Barriers to accessing health services, poverty [24], health literacy challenges, and historic distrust contribute to the underrepresentation of people of color in both clinical and prevention trials. In 2019, the median U.S. household income varied widely and was the highest among Asians ($98,174), followed by Whites ($76,057), Hispanics or LatinX ($56,113), and Blacks or African Americans ($46,073) [25]. These income patterns may reflect the disparities in clinical trial participation noted in these trials, though information on subjects’ socioeconomic status and income was not collected in the COVID-19 and in the H1N1 pandemic influenza vaccine studies. Although household income and socioeconomic status may contribute to these clinical trial enrollment disparities, the grounds for participation in clinical trials are far more complex. Fewer clinical trials are available through resourced hospital systems where people of color are more likely to receive care, and people of color may be more likely to be ineligible to participate in clinical trials if they have certain medical comorbidities [26]. Other structural challenges include inability to reach the clinical trial site for individuals with limited flexibility in work schedules or childcare options, lack of paid time off from work, and reliance on public transportation where the risk of acquiring highly transmissible viruses (such as SARS-CoV2 or pandemic H1N1 influenza) is high without appropriate personal protective equipment and social distancing. One option to overcome these structural challenges is to offer research visits at the participants’ home or place of employment to increase the likelihood of enrollment as well as retention in a research study.
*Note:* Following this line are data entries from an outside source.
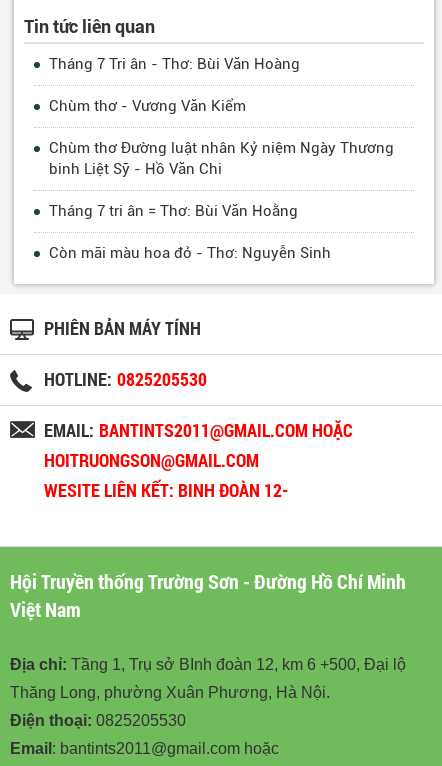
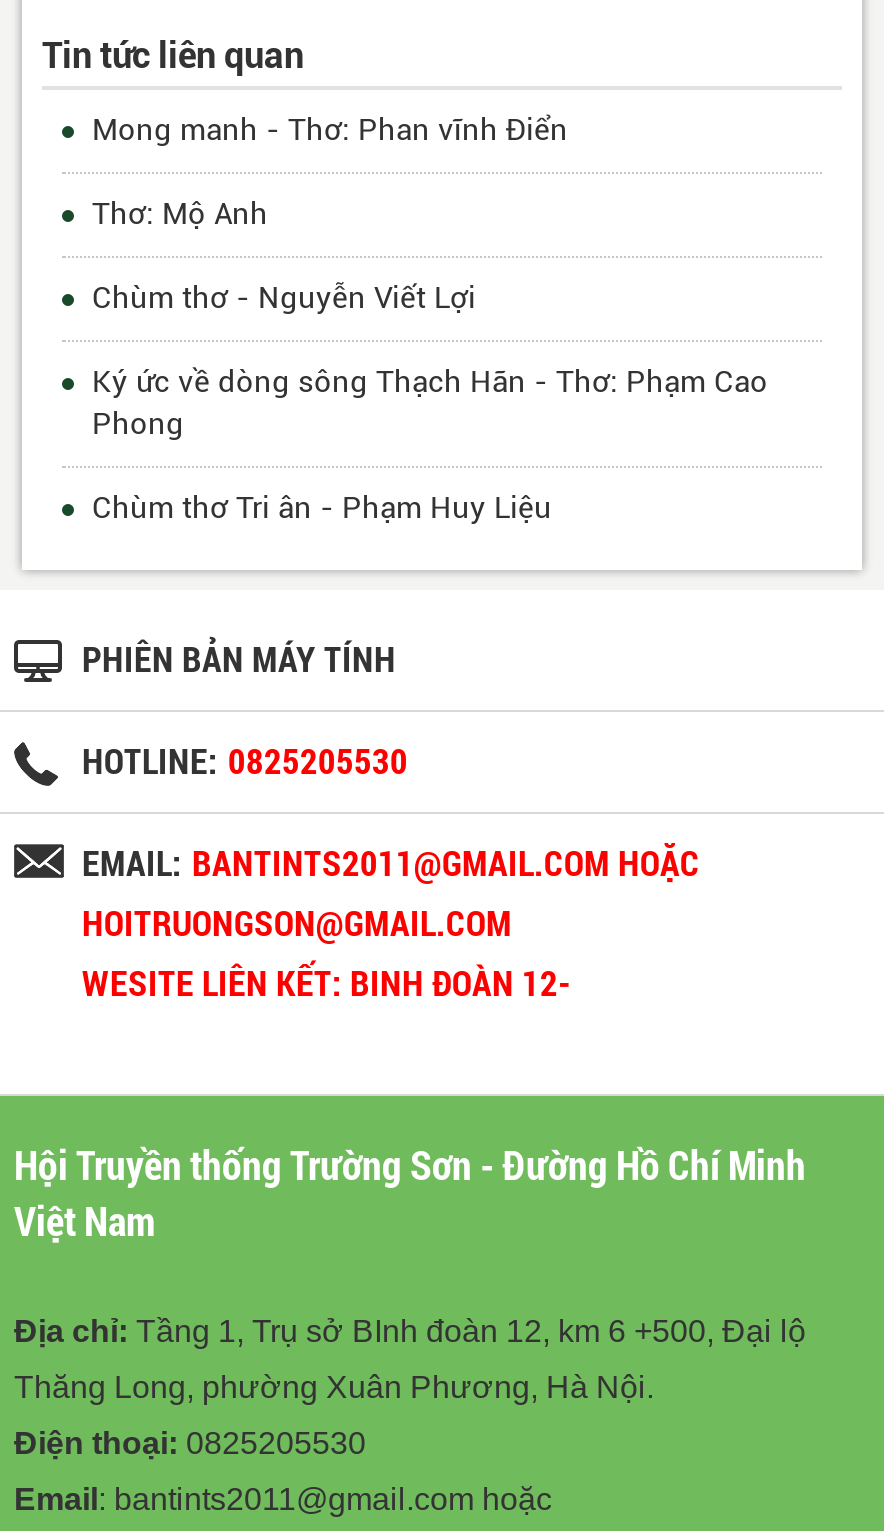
[49,56,300,74] Tháng 7 Tri ân - Thơ: Bùi Văn Hoàng -> [92,113,568,149] Mong manh - Thơ: Phan vĩnh Điển
[49,98,246,116] Chùm thơ - Vương Văn Kiểm -> [92,197,268,233] Thơ: Mộ Anh
[49,140,394,178] Chùm thơ Đường luật nhân Kỷ niệm Ngày Thương | binh Liệt Sỹ - Hồ Văn Chi -> [92,281,476,317] Chùm thơ - Nguyễn Viết Lợi
[49,202,298,220] Tháng 7 tri ân = Thơ: Bùi Văn Hoằng -> [92,365,768,443] Ký ức về dòng sông Thạch Hãn - Thơ: Phạm Cao | Phong
[49,244,331,262] Còn mãi màu hoa đỏ - Thơ: Nguyễn Sinh -> [92,491,552,527] Chùm thơ Tri ân - Phạm Huy Liệu

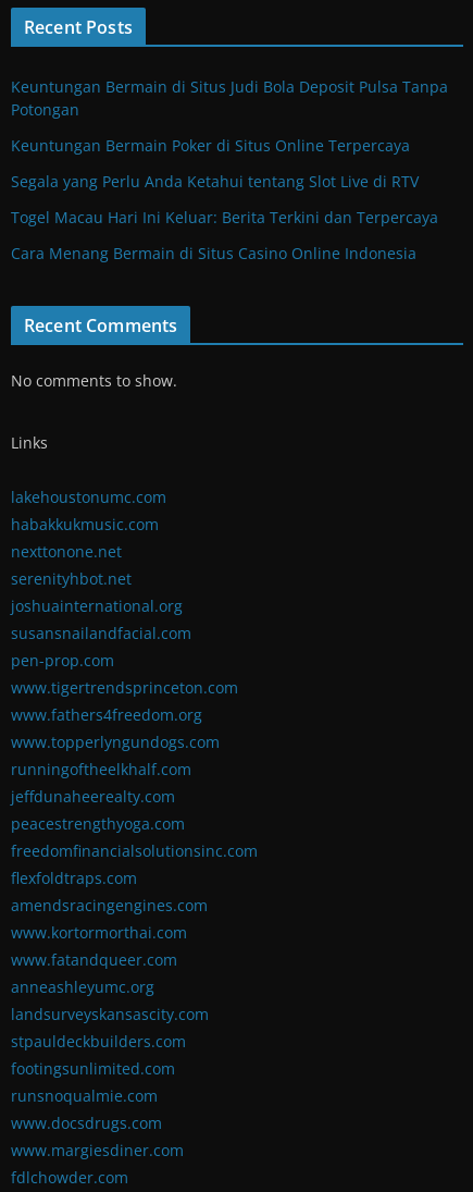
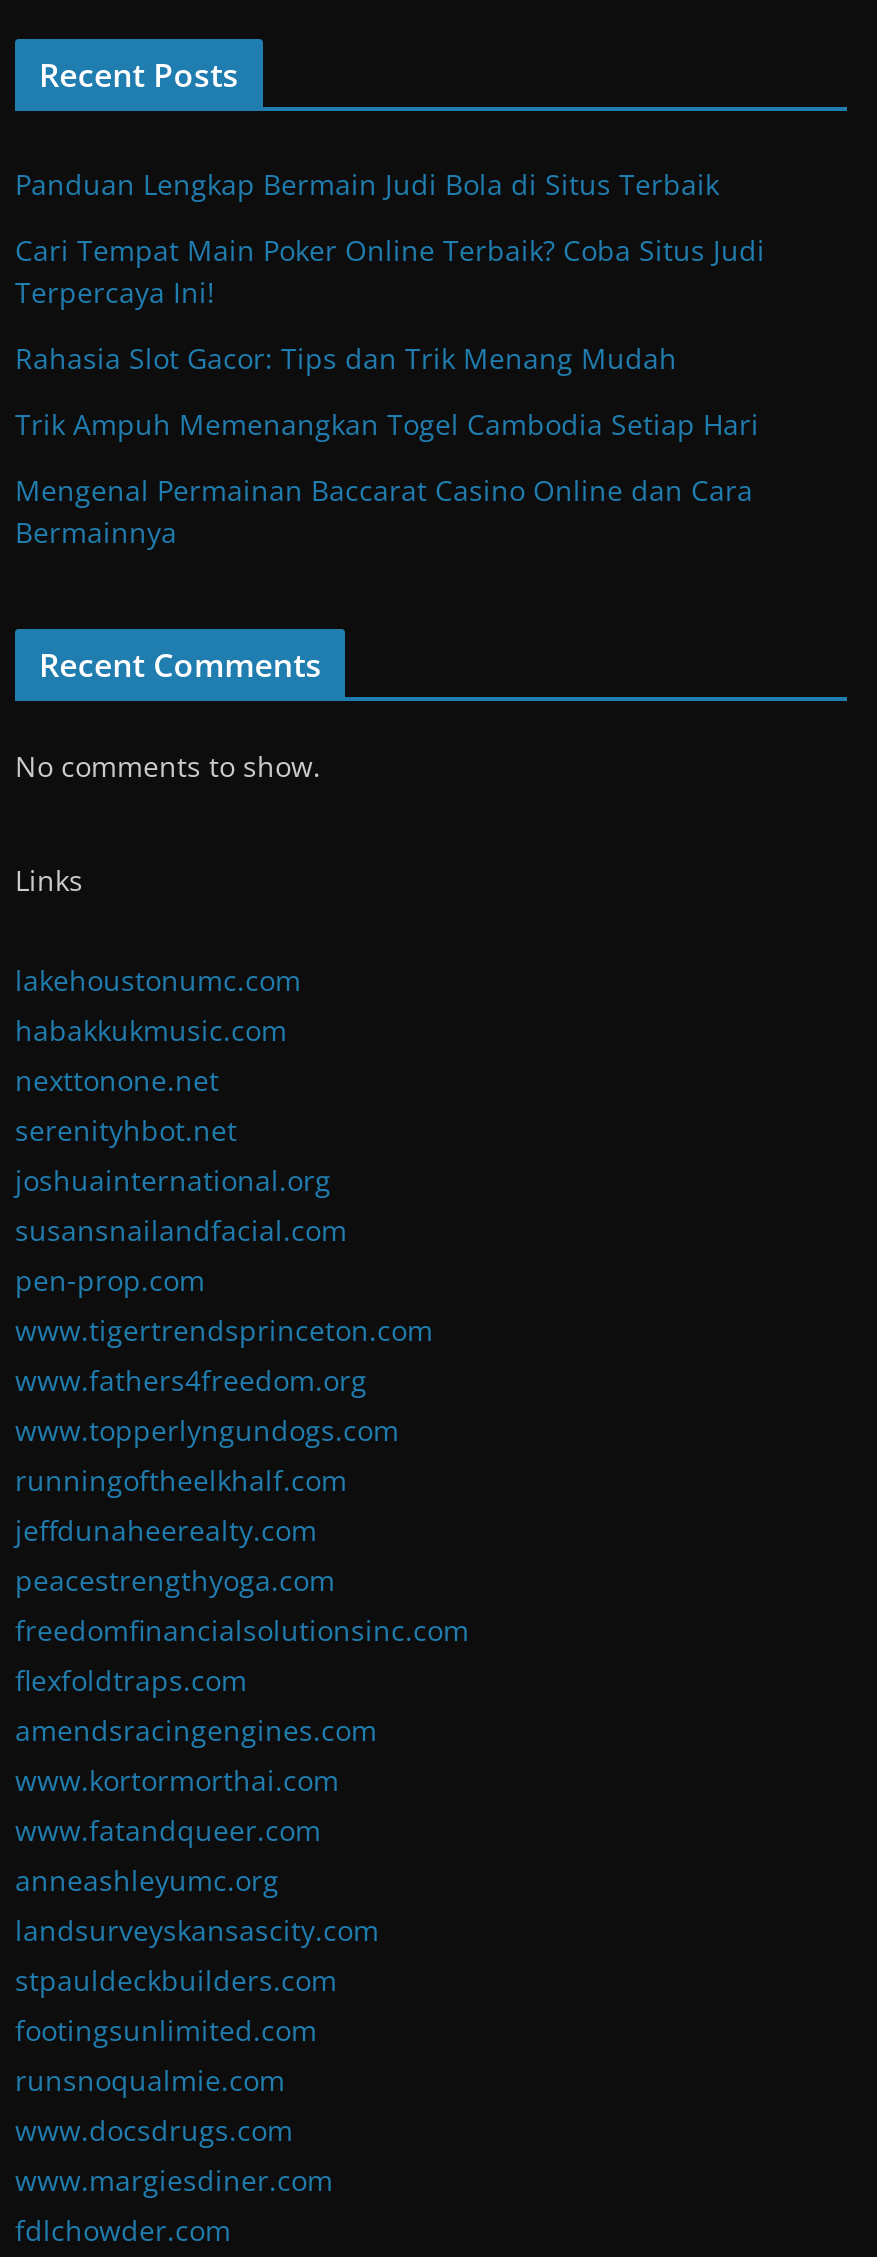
[11,76,448,119] Keuntungan Bermain di Situs Judi Bola Deposit Pulsa Tanpa | Potongan -> [15,164,719,202] Panduan Lengkap Bermain Judi Bola di Situs Terbaik
[11,135,410,155] Keuntungan Bermain Poker di Situs Online Terpercaya -> [15,230,765,310] Cari Tempat Main Poker Online Terbaik? Coba Situs Judi | Terpercaya Ini!
[11,170,419,191] Segala yang Perlu Anda Ketahui tentang Slot Live di RTV -> [15,338,677,376] Rahasia Slot Gacor: Tips dan Trik Menang Mudah
[11,206,438,227] Togel Macau Hari Ini Keluar: Berita Terkini dan Terpercaya -> [15,404,759,442] Trik Ampuh Memenangkan Togel Cambodia Setiap Hari
[11,242,416,263] Cara Menang Bermain di Situs Casino Online Indonesia -> [15,470,753,550] Mengenal Permainan Baccarat Casino Online dan Cara | Bermainnya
In addition, some clinical trials require technology for monitoring or follow-up and may limit participation from individuals with limited usability of technological platforms or access to the internet, which may lead to increased barriers to participation among some people of color [27]. Some factors that impair enrollment, including the lack of access to the healthcare system and of health literacy, difficulties traveling to clinics, being away from work, and working from home, are often similar to those that result in delayed care, and hence generate a pervasive systemic issue [28,29]. Language barriers may also contribute to decreased clinical trial awareness and health literacy, even in Hispanic or LatinX persons who are bilingual.
With COVID-19 cases being tracked by race and ethnicity in the U.S., early data showed that the Black or African American and Hispanic or LatinX populations were disproportionately affected by the pandemic, with higher rates of hospitalization and mortality in comparison to the White population [1]. In the U.S., Black or African American and Hispanic or LatinX persons have higher rates of underlying medical conditions such as diabetes, hypertension, heart and kidney diseases, and obesity [30,31], which place them at risk for severe COVID-19 infection [32]. Although many comorbidities increase the risk for severe COVID-19 infection resulting in hospitalizations and death, a large contributing factor to these disproportionate effects on communities of color and to the comorbidities themselves, is structural racism, with its longstanding effects [33]. Discrimination in education, housing, healthcare, and employment each contribute to social determinants of health that place communities at greater risk for exposure to COVID-19 and increase the risk of morbidity and mortality [33].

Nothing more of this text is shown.